Sunday, May 02, 2010

Strange chip

I'm watching today's NBC heads-up poker championship episodes. As they come back from a commercial break, they show a montage of Vegas shots. This image was among them:



This was on screen for less than half a second, but it caught my eye because I immediately recognized it as not being a standard Caesars Palace chip. I have a few strange Rain Man talents, and spotting non-standard poker chips happens to be among them. It's not real high on the list of superhero powers you might pick for fighting crime, but ya gotta work with what nature gives you.

Not only is this not the standard Caesars chip, it's one I'm confident I've never seen before. Mind you, I don't go out of my way to find old or non-standard or commemorative chips. I don't buy them from chip dealers, or go shopping for them online or anything like that. I have never paid more than face value for a chip, and probably never will. But if an unusual one happens to make its way onto the poker table, I'll be virtually certain to notice it, and I'll buy it from the pot if it's one I don't have in my collection.

Here's what the standard $5 chip looks like, although the color rendering is all off here; the real thing is orange-red like the one above (I lifted this photo from an eBay auction):




I did find the old chip listed online at a site that specializes in older Vegas chips, here. They're selling it for $19. I wonder how long ago they were replaced with the current style. I'm guessing at least ten years, maybe much more than that, based on how worn most of the Caesars chips are, and the fact that I've played there about a million times and never seen one of the old ones slipping into play.

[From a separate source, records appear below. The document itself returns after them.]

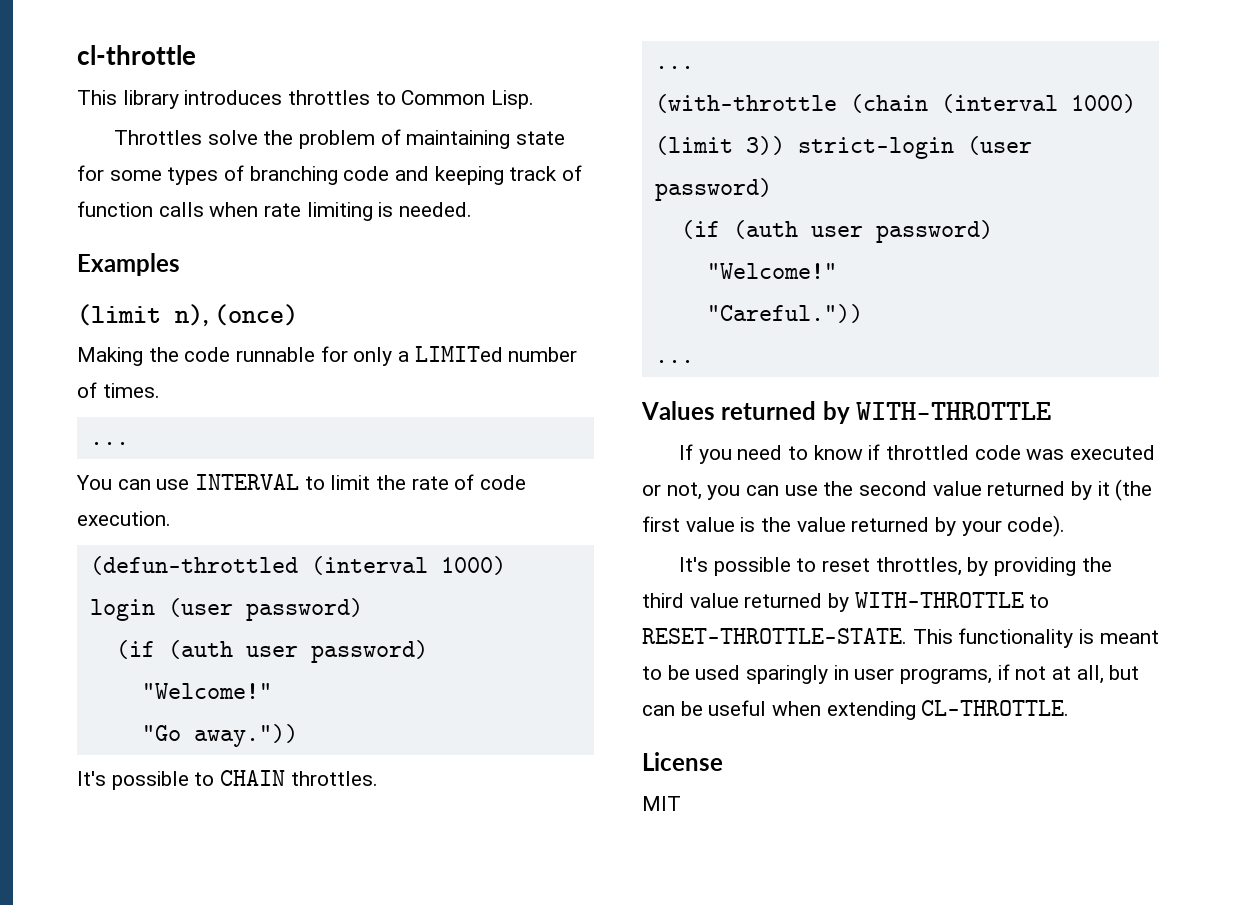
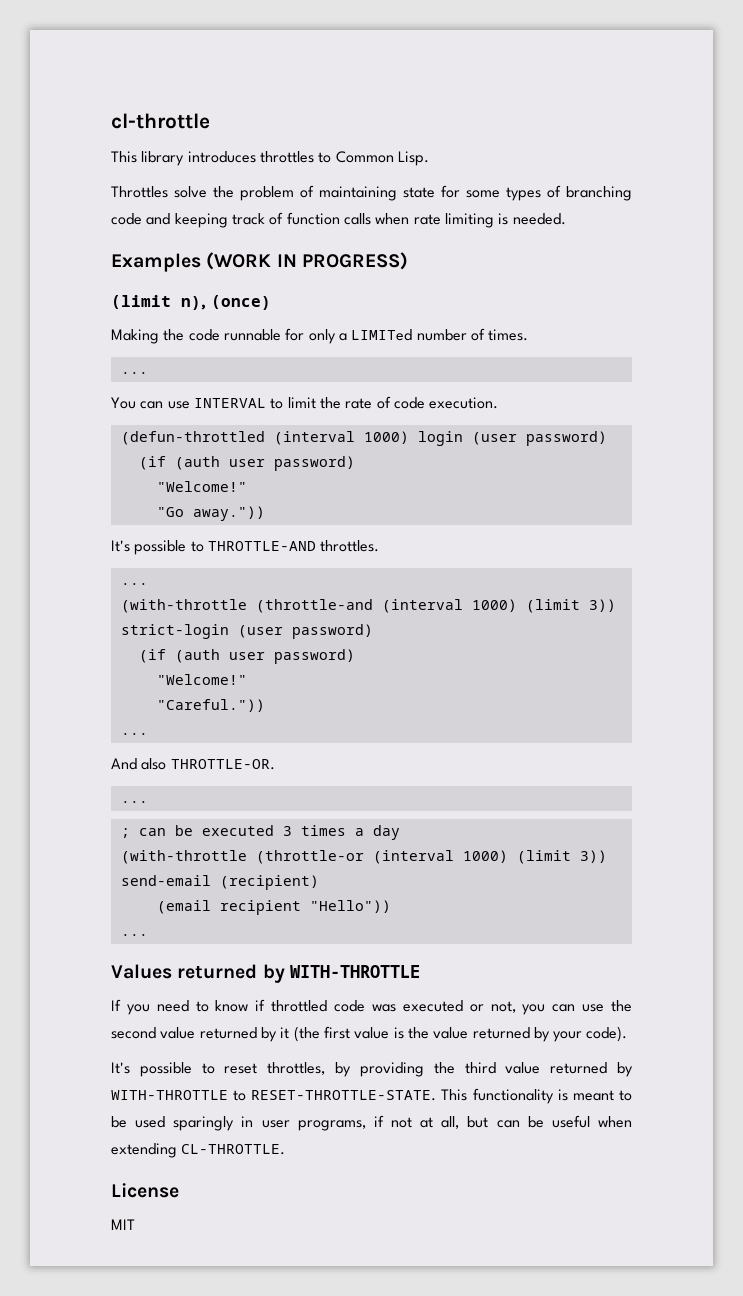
(180, 264) none -> [206,252,408,270] (WORK IN PROGRESS)
[220,770,286,786] CHAIN -> [207,541,316,551] THROTTLE-AND
[849,94,928,113] (chain -> [255,599,373,613] (throttle-and
(694, 361) none -> [111,758,275,770] [120,801,148,803] [120,825,400,840] [120,850,607,864] [120,875,319,890] [156,900,391,915] [120,934,148,936] // And also THROTTLE-OR. // ... // ; can be executed 3 times a day // (with-throttle (throttle-or (interval 1000) (limit 3)) send-email (recipient) // (email recipient "Hello")) // ...

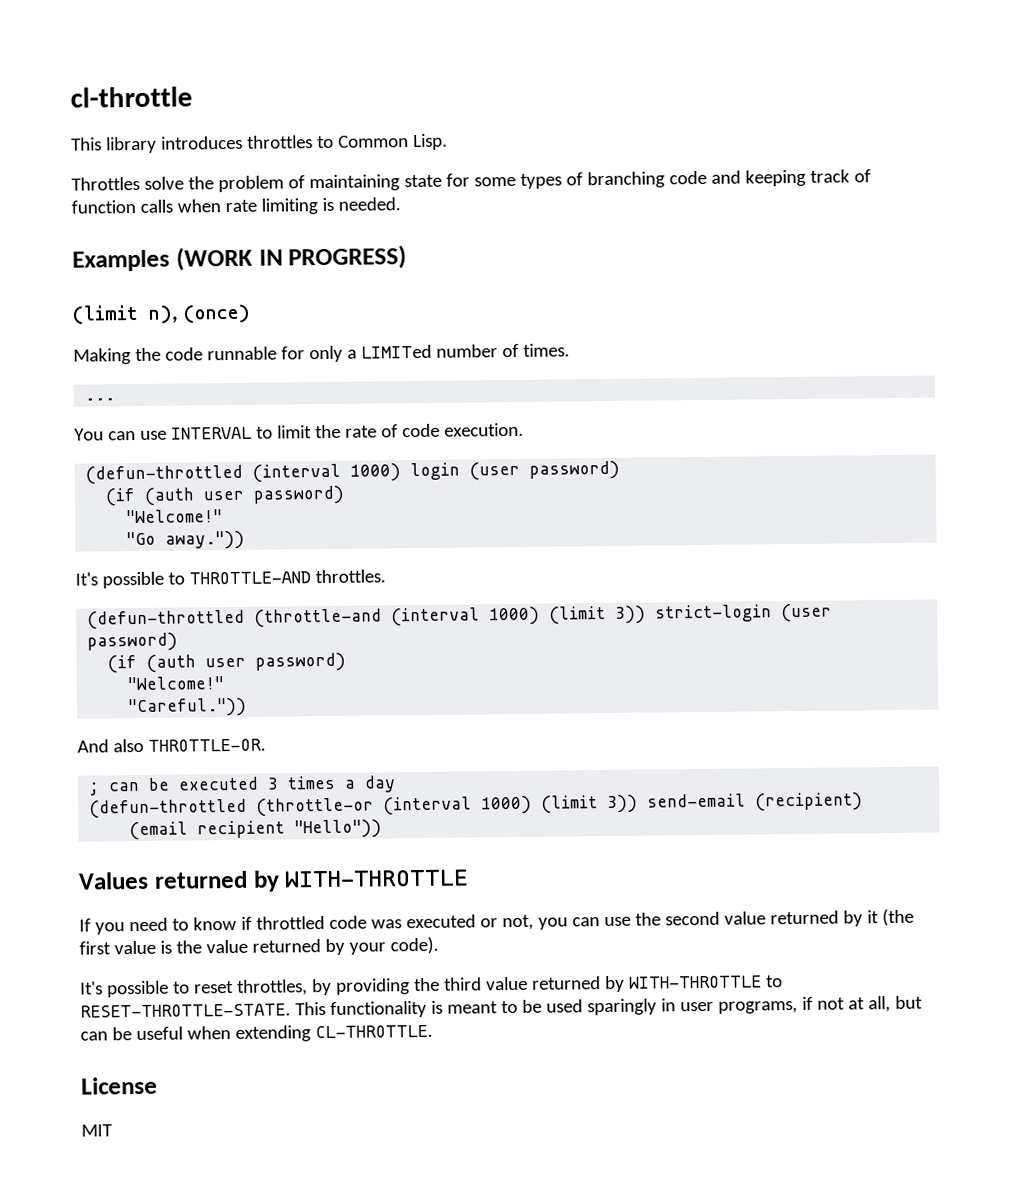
[120,583,148,585] [120,599,247,613] ... // (with-throttle -> [87,609,246,630] (defun-throttled
[120,733,148,735] // ... -> (248, 707) none
[120,801,148,803] // ... -> (266, 745) none
[120,850,247,864] (with-throttle -> [89,798,248,819] (defun-throttled
[120,934,148,936] // ... -> (383, 829) none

Anyway, this is only noteworthy because it seems peculiar that NBC's video crew somehow got hold of one of these retired chips, instead of just grabbing a current one and getting a shot of that. It seems extremely unlikely that this was a freak accident, and the one chip the cage randomly loaned them for a photo op was the one old one in a million. Somebody went well out of his or her way to get them that chip (or perhaps just a photograph of it)--and then it makes an appearance for just a few tenths of a second, in the middle of a series of shots that nearly buries it, so that only Raymond Babbitt and I would notice it.

There's a story behind this little incident. I have no idea what it is, but I'm intrigued.

3 comments:

Matthew Yauch said...

Yeah those "new" Caesar's chips are pretty old. Dealing there last year I ran into some people betting $200 with 2 stacks the same height, except one was 19 thicker chips and the other was 20 thin chips. That's why the good dealers have to count down every single stack.

Benny said...

Ah, The power of the Chip.
Funny stuff an!
Are there Chip collectors out there?
$19, do you think it's worth it?

Wayne Murphy said...

Calling a chip strange is, well, strange. Calling a chip collector strange, now we're talkin'!
Look for an email from me, please.
Murph

And for Benny, the "book" value on that chip is $20-24 in well used condition.